Chinese stocks dropped more than 10 percent last week, and their downward plunge was showing no signs of easing this week.

That volatility is already taking a toll on sales for more expensive items, like cars.

But so far it hasn’t affected smartphones, and other recent trends have shown that many Chinese consumers are trading up to more expensive smartphones for their second purchases.

Xiaomi is emerging as one of the clear losers in the trading-up phenomenon, as consumers abandon its phones for higher-priced models from Apple and the fast-rising Huawei.

Xiaomi’s rise in previous years was largely due to a cool and trendy image it carefully cultivated through a savvy combination of hunger marketing using online channels that targeted young people.

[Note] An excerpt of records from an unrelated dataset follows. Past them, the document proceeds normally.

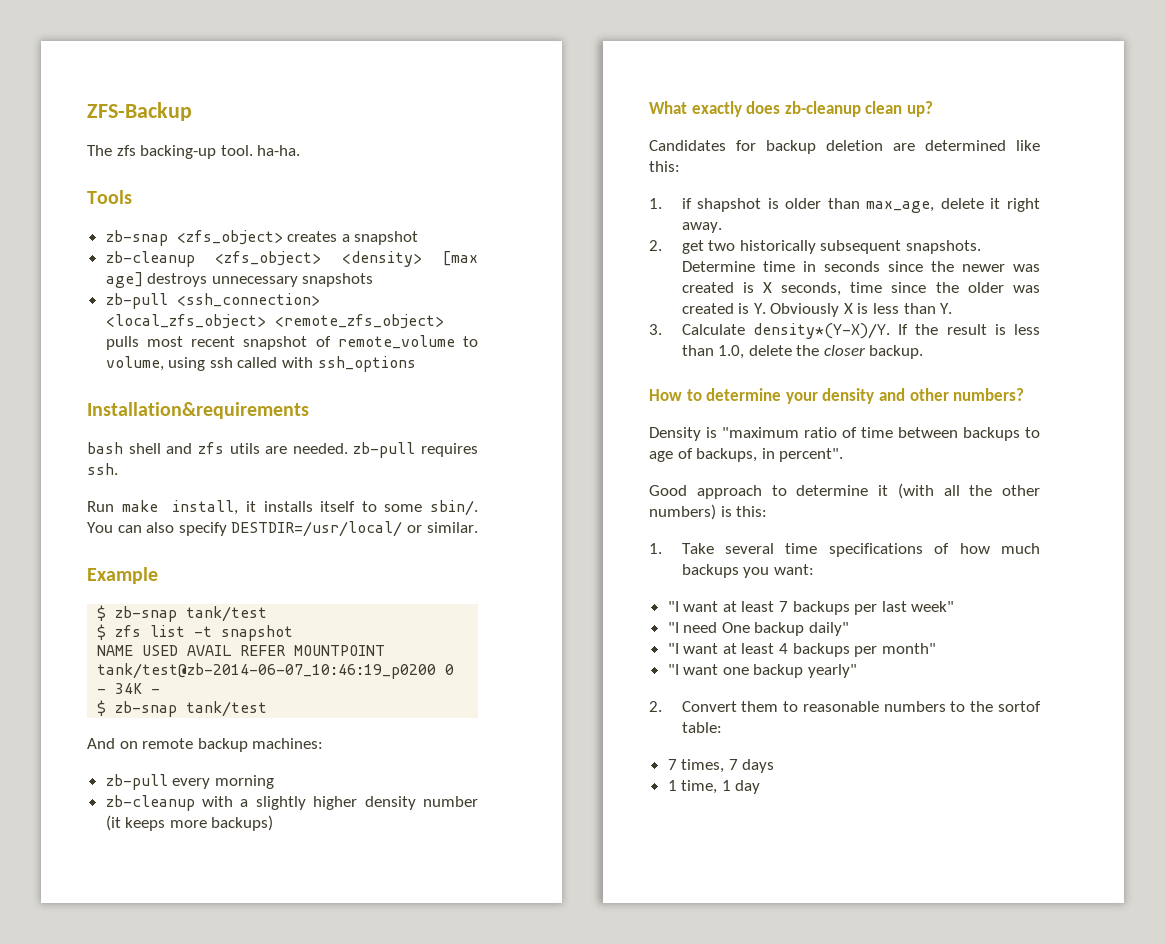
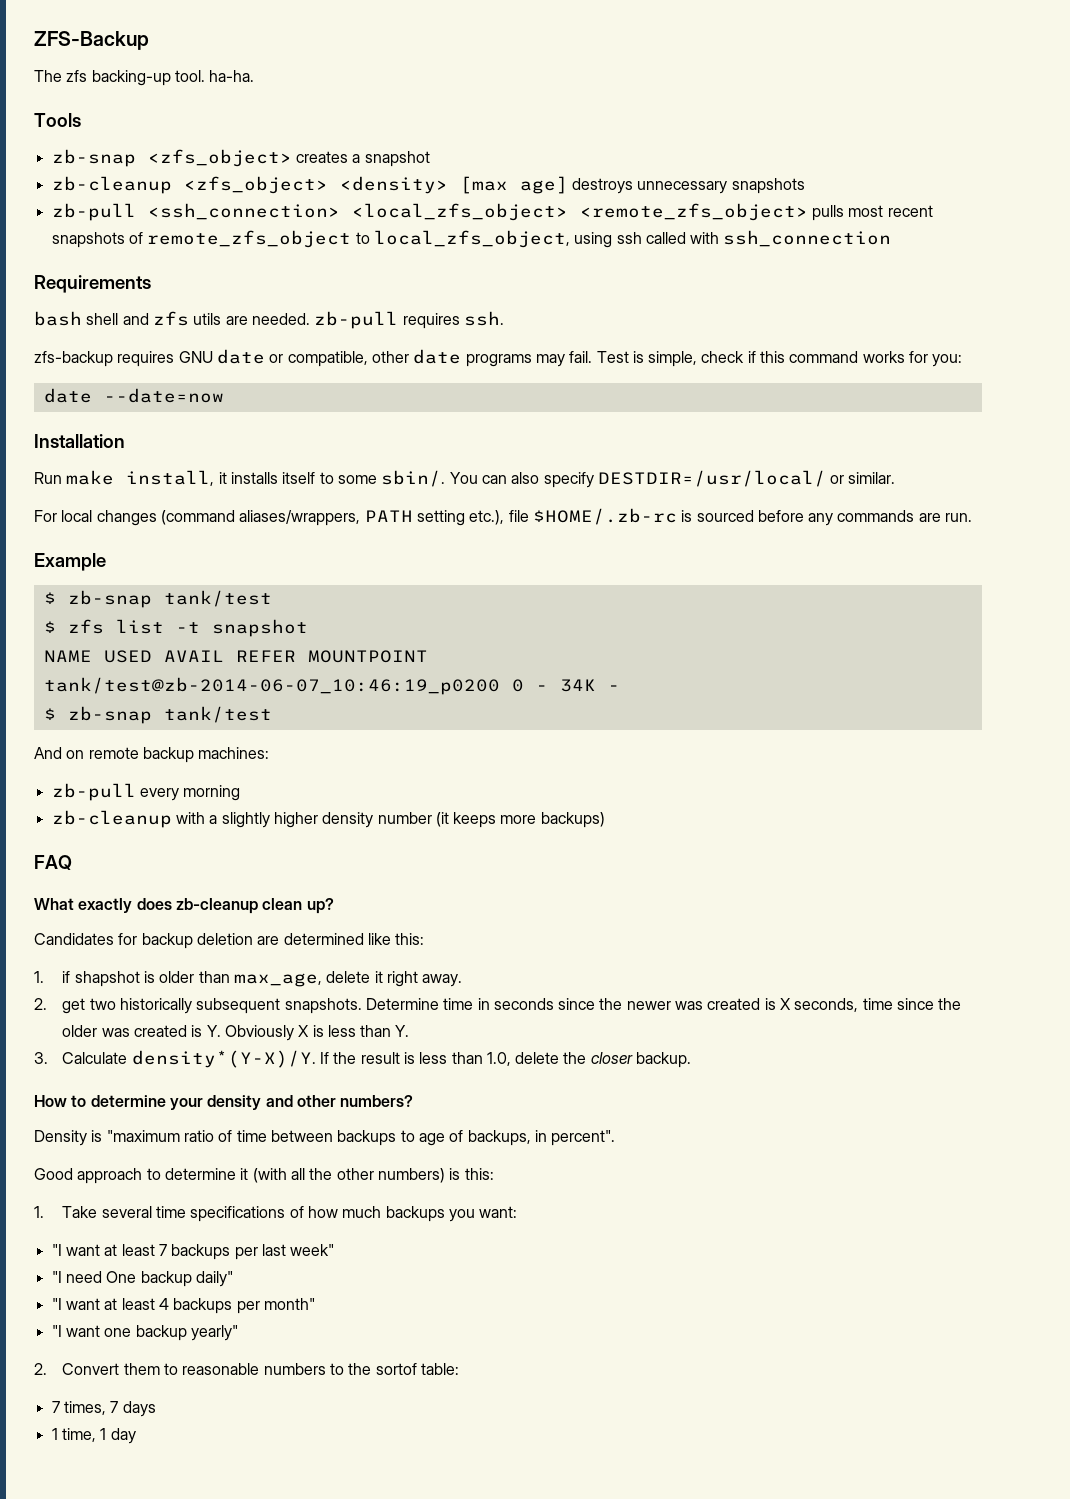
[243,335,478,350] [105,356,164,371] snapshot of remote_volume to volume, -> [51,230,570,248] snapshots of remote_zfs_object to local_zfs_object,
[317,356,416,372] [87,402,309,419] ssh_options // Installation&requirements -> [723,230,892,247] [34,275,151,293] ssh_connection // Requirements
(118, 469) none -> [34,349,963,367] [43,388,224,403] [34,434,125,448] // zfs-backup requires GNU date or compatible, other date programs may fail. Test is simple, check if this command works for you: // date --date=now // Installation
(478, 527) none -> [34,508,973,526] // For local changes (command aliases/wrappers, PATH setting etc.), file $HOME/.zb-rc is sourced before any commands are run.
(274, 823) none -> [34,855,72,870] // FAQ

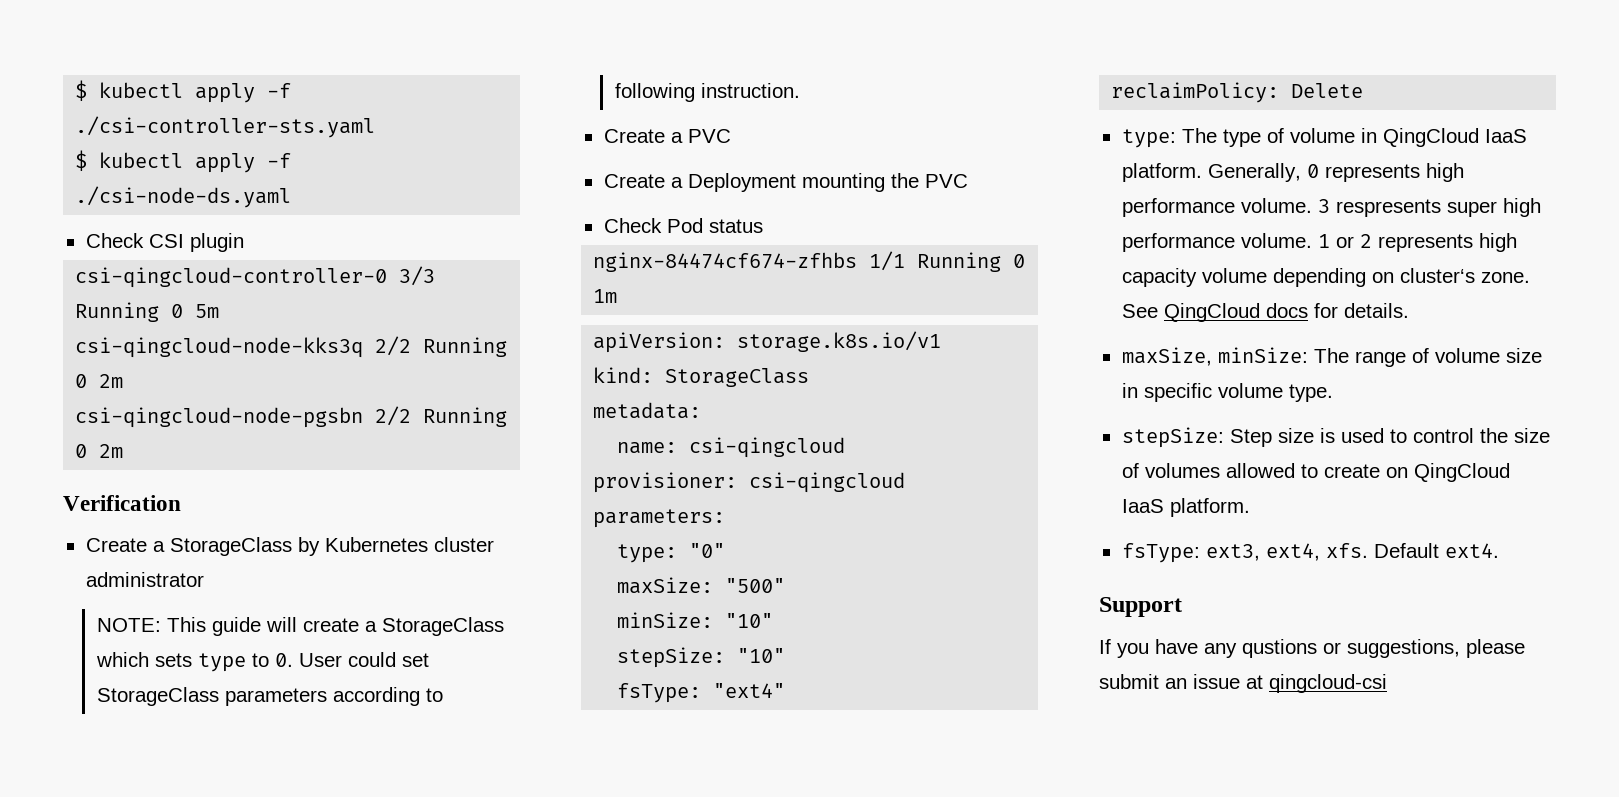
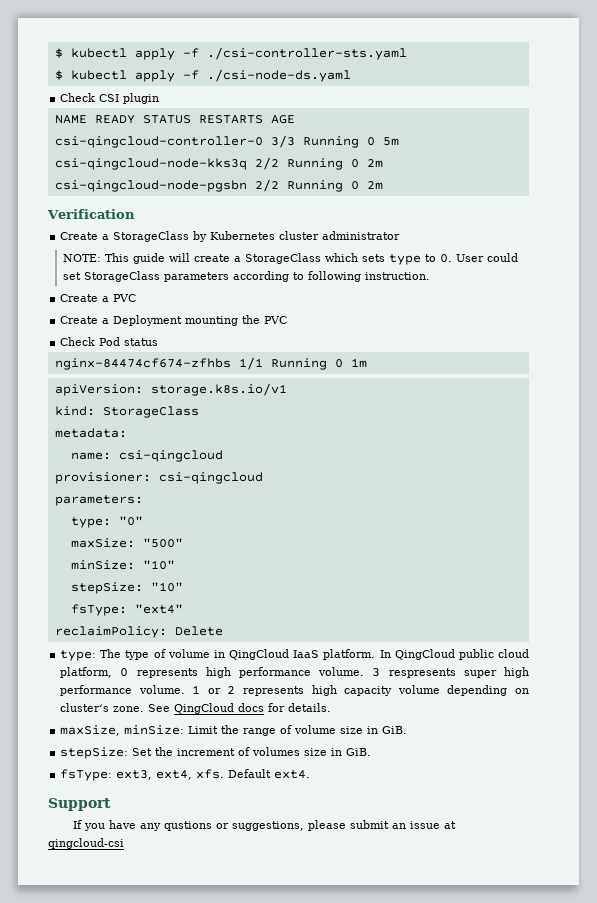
(244, 242) none -> [54,115,295,124] // NAME READY STATUS RESTARTS AGE
[1207,163,1301,182] Generally, -> [379,649,529,660] [60,667,113,678] In QingCloud public cloud platform,
[1313,348,1349,363] The -> [188,725,240,734] Limit the
[1143,383,1333,402] [1121,427,1550,448] [1121,463,1510,482] [1121,498,1250,517] specific volume type. // stepSize: Step size is used to control the size of volumes allowed to create on QingCloud IaaS platform. -> [382,726,408,734] [60,747,372,759] GiB. // stepSize: Set the increment of volumes size in GiB.

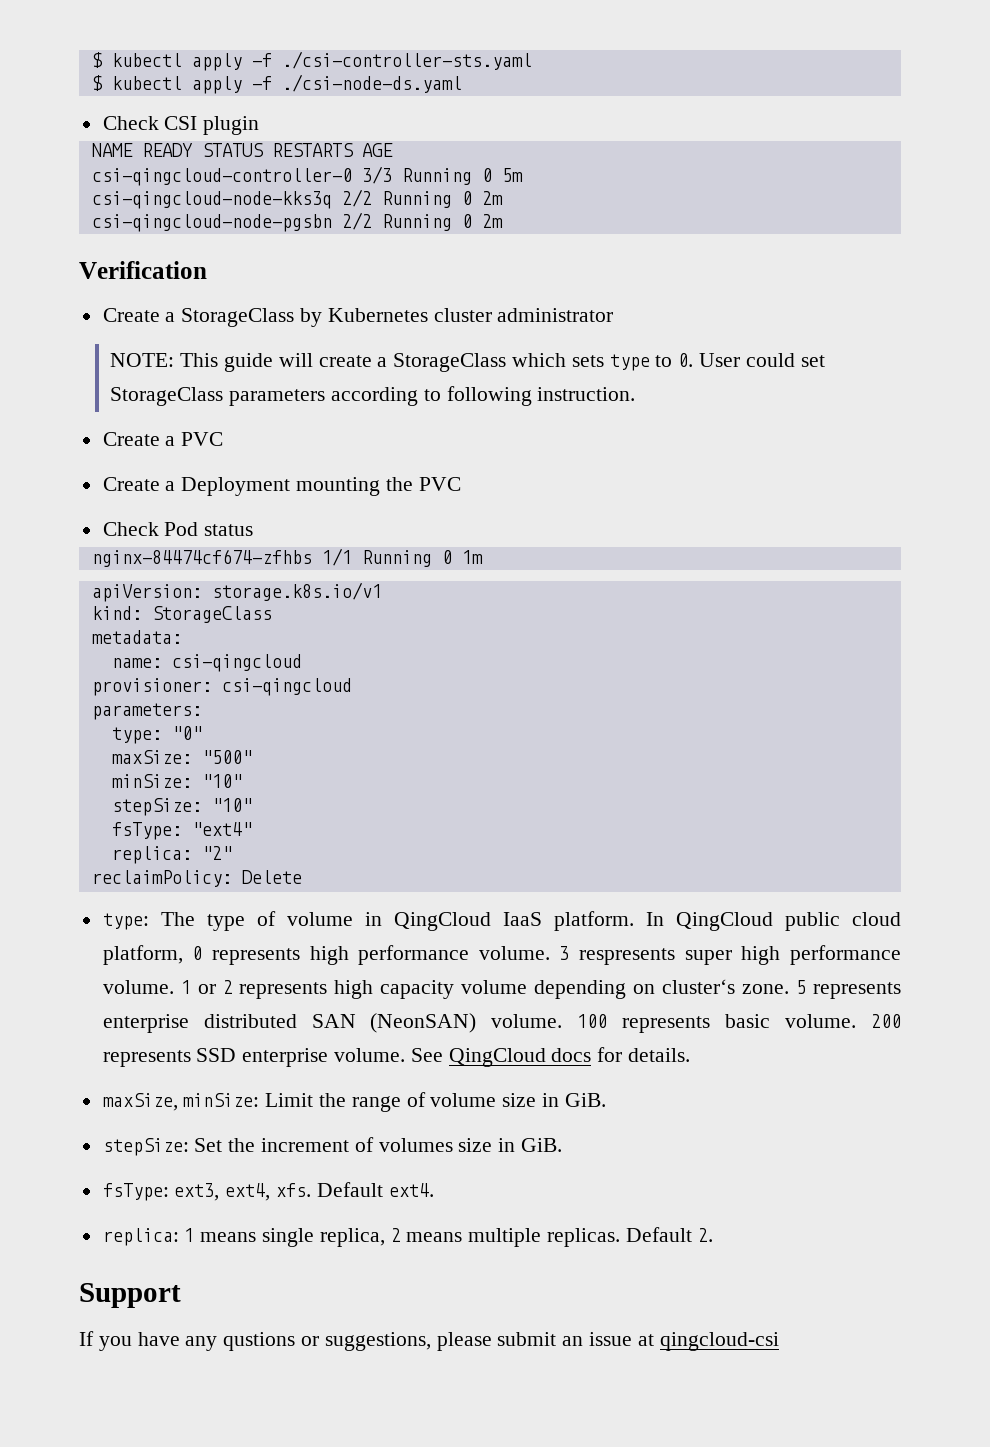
(183, 609) none -> [111,846,232,864] // replica: "2"
(145, 709) none -> [796,980,902,999] [102,1013,902,1033] [102,1048,406,1067] 5 represents enterprise distributed SAN (NeonSAN) volume. 100 represents basic volume. 200 represents SSD enterprise volume.
(311, 774) none -> [102,1227,713,1247] // replica: 1 means single replica, 2 means multiple replicas. Default 2.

But the quality of its products has disappointed many, leading it to abandon the online-only model and look abroad to maintain its growth.

The latest reports say the next stop for Xiaomi will be Africa, where the company will launch its low-end Redmi 2 for about US$160, and its higher-end Mi 4 for about US$320 as soon as next month.

The reports say Xiaomi will work in Africa through a local distributor called Mobile in Africa, which has a strong presence in sub-Sahara Africa.

Africa’s smartphone market posted 66 percent growth in this year’s first quarter, in sharp contrast to China’s smartphone market, which has recently started to contract after several years of strong growth.

Of course it’s also worth pointing out that only 36 million cellphones were sold in all of Africa in the first quarter. In China, about 100 million smartphones are being shipped each quarter.

It would be inaccurate to characterize Xiaomi’s move into Africa as desperate, since the company has been saying for a while that it will expand into other emerging markets this year after launching in Singapore and India last year.

But it’s quickly finding fierce competition in many of these markets, and the decision to abandon its earlier marketing model is quickly erasing the cool and trendy image that helped propel Xiaomi to its early success.

Bottom line: Apple will continue to post strong iPhone growth in China but could lose some momentum if the stock market sell-off continues, while Xiaomi’s new push into Africa won’t offset its own rapidly slowing momentum.